A challenge in this case is finding an anode material which resists oxidation. Probably the safest and most convenient option is graphite obtained from pencil “lead”, though it will still degrade slowly. If the wax (added to make a smoother writing experience) is burned off by gentle heating, it will slowly swell and crack, eventually breaking off; If the wax is not burned off, the lead will slowly flake away. I imagine this is due to the acid reacting with the clay in the lead, not the graphite, which is generally unreactive. A more durable anode is lead, though small flakes still came off of it, due to the brittle lead dioxide formed on the surface flaking away from the softer metal.

When 31 V were applied between the anode and cathode, a very small current flowed initially, which increased slowly as more sulfuric acid was produced. After many hours, the current finally decreased to nearly zero.

Explanation
The initial increase is likely attributable to the increase in H+ concentration at the anode, which drastically improves its conductivity. (According to the CRC handbook, H⁺ has a conductivity of 350×10^-4 m²S/mol, whereas SO₄^2- is 160×10^-4 m²S/mol, and HSO₄^– is 52×10^-4 m²S/mol.) The current drop at the end is probably due to the decrease in ion concentration at the cathode, since all SO4^2- is transported away and all Mg²⁺ gets precipitated.

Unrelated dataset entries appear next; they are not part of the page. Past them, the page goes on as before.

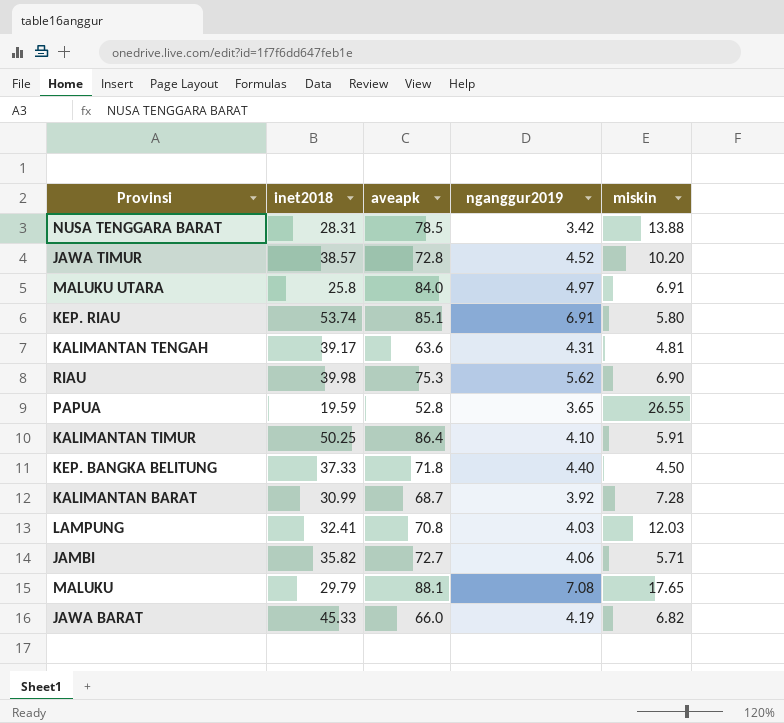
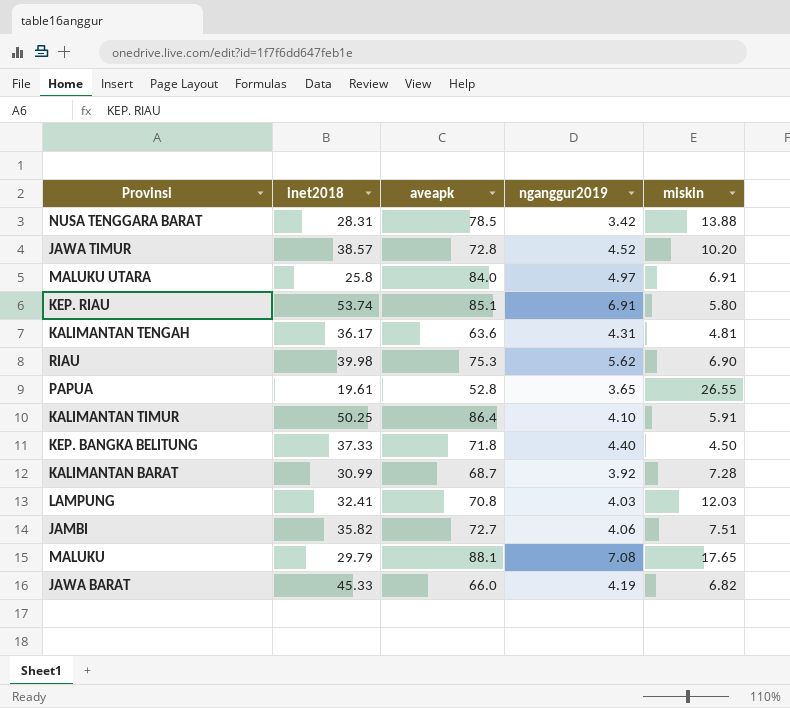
KALIMANTAN TENGAH | inet2018: 39.17 -> 36.17
PAPUA | inet2018: 19.59 -> 19.61
JAMBI | miskin: 5.71 -> 7.51

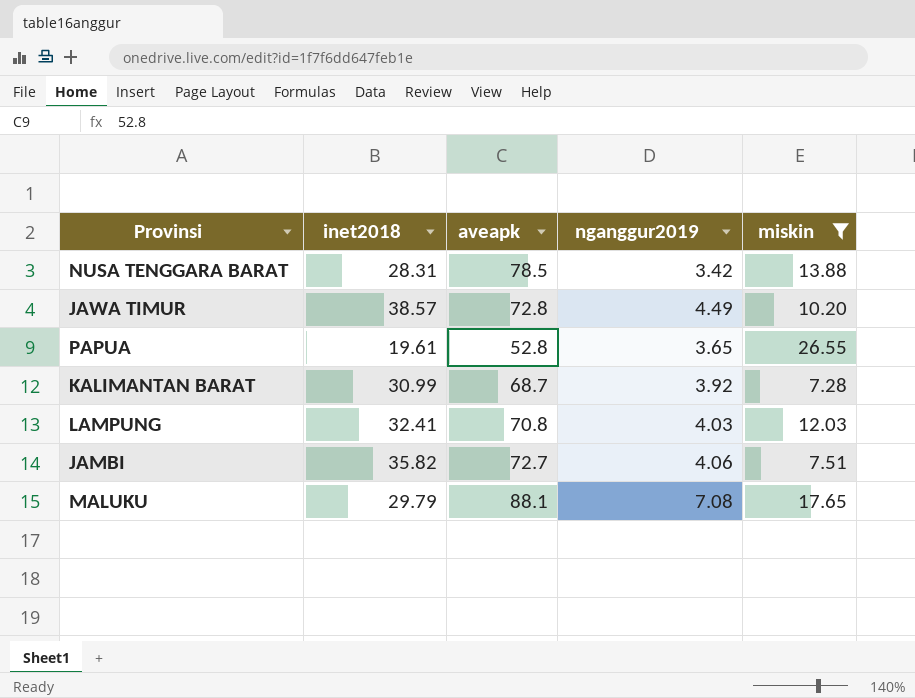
filter: none -> miskin >= 7.28
JAWA TIMUR | nganggur2019: 4.52 -> 4.49

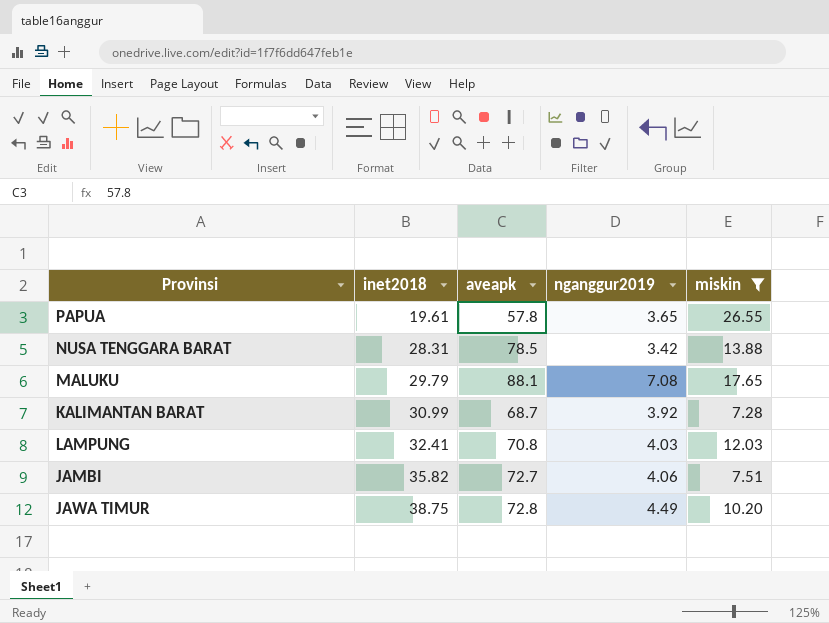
row order: none -> inet2018 ascending
PAPUA | aveapk: 52.8 -> 57.8
JAWA TIMUR | inet2018: 38.57 -> 38.75

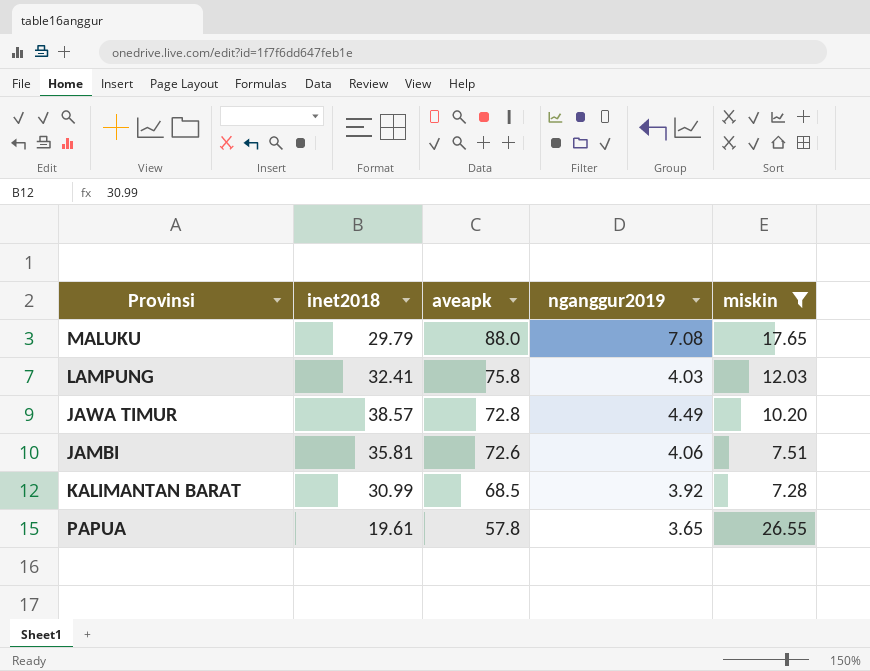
row order: inet2018 ascending -> aveapk descending
row NUSA TENGGARA BARAT: 28.31 | 78.5 | 3.42 | 13.88 -> none
MALUKU | aveapk: 88.1 -> 88.0
LAMPUNG | aveapk: 70.8 -> 75.8
JAWA TIMUR | inet2018: 38.75 -> 38.57
JAMBI | inet2018: 35.82 -> 35.81
JAMBI | aveapk: 72.7 -> 72.6
KALIMANTAN BARAT | aveapk: 68.7 -> 68.5

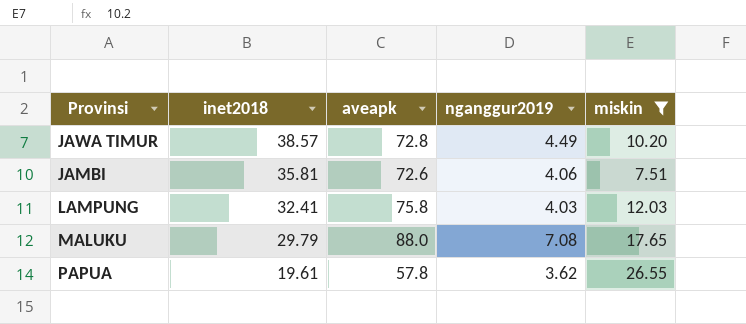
row order: aveapk descending -> inet2018 descending
row KALIMANTAN BARAT: 30.99 | 68.5 | 3.92 | 7.28 -> none
PAPUA | nganggur2019: 3.65 -> 3.62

My guess for how the ion concentrations change over time is depicted in the following graphs. The one on the left assumes infinitely-small dissociation constants for MgOH₂ and HSO₄^–, whereas the one on the right does not. Both graphs neglect the movement of H⁺ and OH^– through the salt bridge.

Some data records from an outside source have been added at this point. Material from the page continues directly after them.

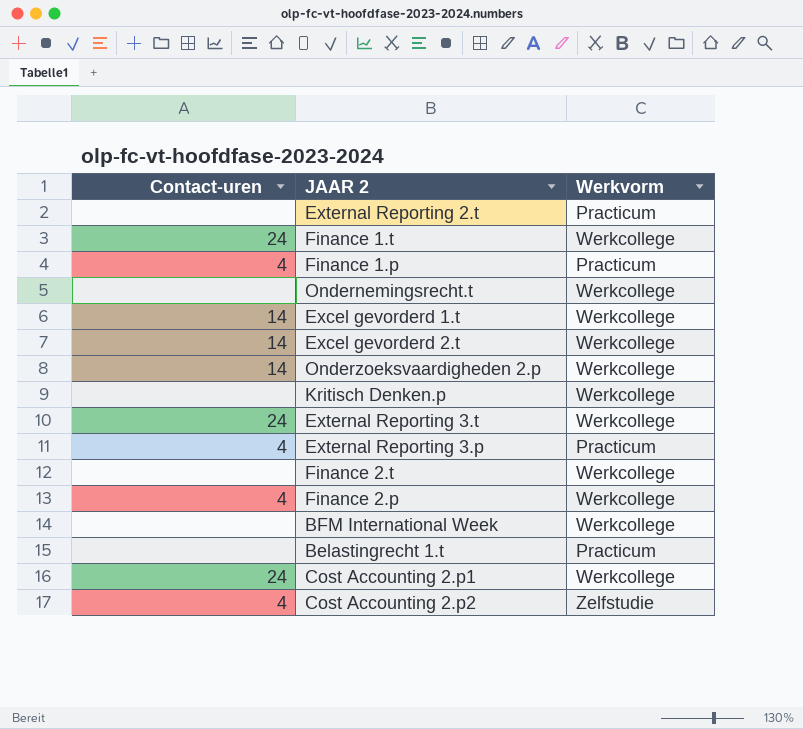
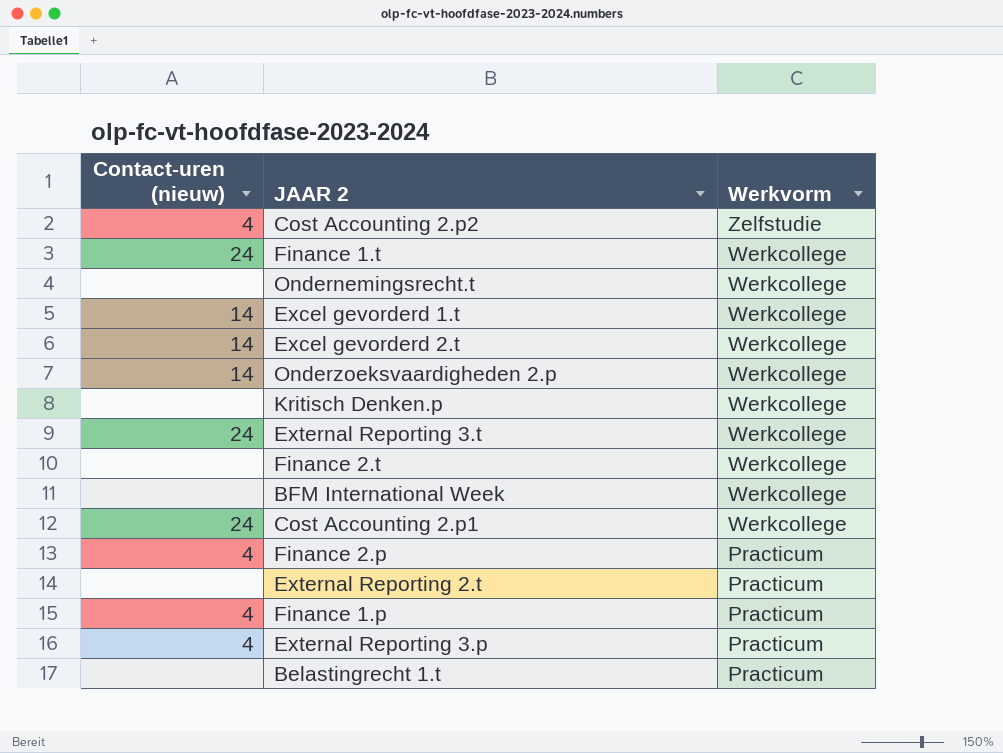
row order: none -> Werkvorm descending
column name: Contact-uren -> Contact-uren (nieuw)
Finance 2.p | Werkvorm: Werkcollege -> Practicum

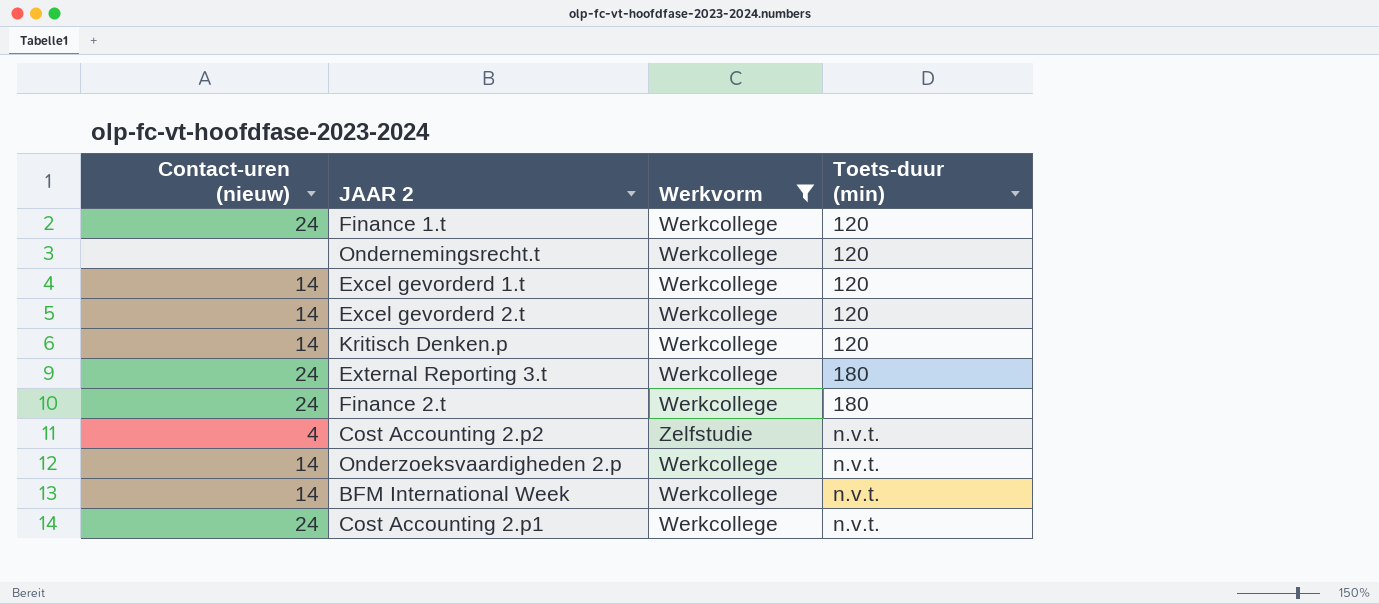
filter: none -> Werkvorm != Practicum
row order: Werkvorm descending -> Toets-duur (min) ascending
column Toets-duur (min) | position: none -> 4
Kritisch Denken.p | Contact-uren (nieuw): none -> 14
Finance 2.t | Contact-uren (nieuw): none -> 24
BFM International Week | Contact-uren (nieuw): none -> 14

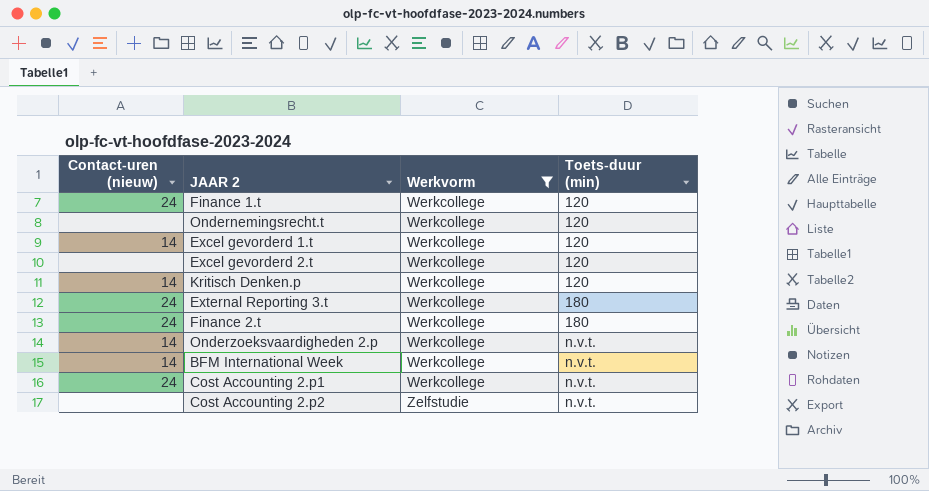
row order: Toets-duur (min) ascending -> Werkvorm ascending
Excel gevorderd 2.t | Contact-uren (nieuw): 14 -> none
Cost Accounting 2.p2 | Contact-uren (nieuw): 4 -> none

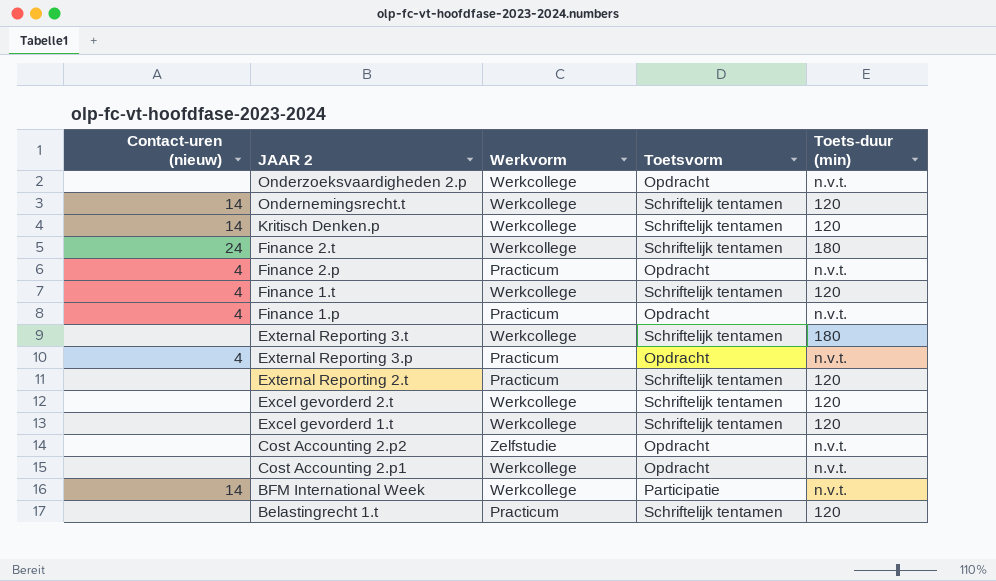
filter: Werkvorm != Practicum -> none
row order: Werkvorm ascending -> JAAR 2 descending
column Toetsvorm | position: none -> 4
Onderzoeksvaardigheden 2.p | Contact-uren (nieuw): 14 -> none
Ondernemingsrecht.t | Contact-uren (nieuw): none -> 14
Finance 1.t | Contact-uren (nieuw): 24 -> 4
External Reporting 3.t | Contact-uren (nieuw): 24 -> none
Excel gevorderd 1.t | Contact-uren (nieuw): 14 -> none
Cost Accounting 2.p1 | Contact-uren (nieuw): 24 -> none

top = anode; bottom = cathode

Two ways I can think of to increase current flow are to increase the electrode area, or to increase the area/decrease the length of the salt bridge. I could use a sheet of lead instead of a stick, and have two sides separated by a membrane of paper (or something else) rather than a thin “bridge”.

Using the Sulfuric Acid for Anodization

ANYHOW, I used the resulting acid to try to anodize a bit of scrap 6061 aluminium. It worked pretty well! The coating was not as porous as what you normally see (probably due to the low concentration of acid), but the oxide layer definitely thickened in a visible way. Dragging a sharp steel tweezer tip across the un-anodized and anodized portion of the sample, it clearly scratched a line in the un-anodized part but not the anodized part.

I also tried an unpartitioned electrolytic cell with an aluminium anode and Epsom salt electrolyte. This made the anode corrode away, particularly in areas where bubbles accumulated; at the cathode, magnesium hydroxide was produced.

Testing “Anodized” Coatings

Parts coming out of the salt and Epsom salt solutions had their surfaces dissolved (“etched”) away, making a surface finish very similar to anodized parts. The way I found to test between them was to scratch parts with any hard, sharp steel object — I used the tip of some tweezers. With unanodized surfaces it obviously “dug” into the surface with a noticeable dragging, whereas it easily skated off anodized ones.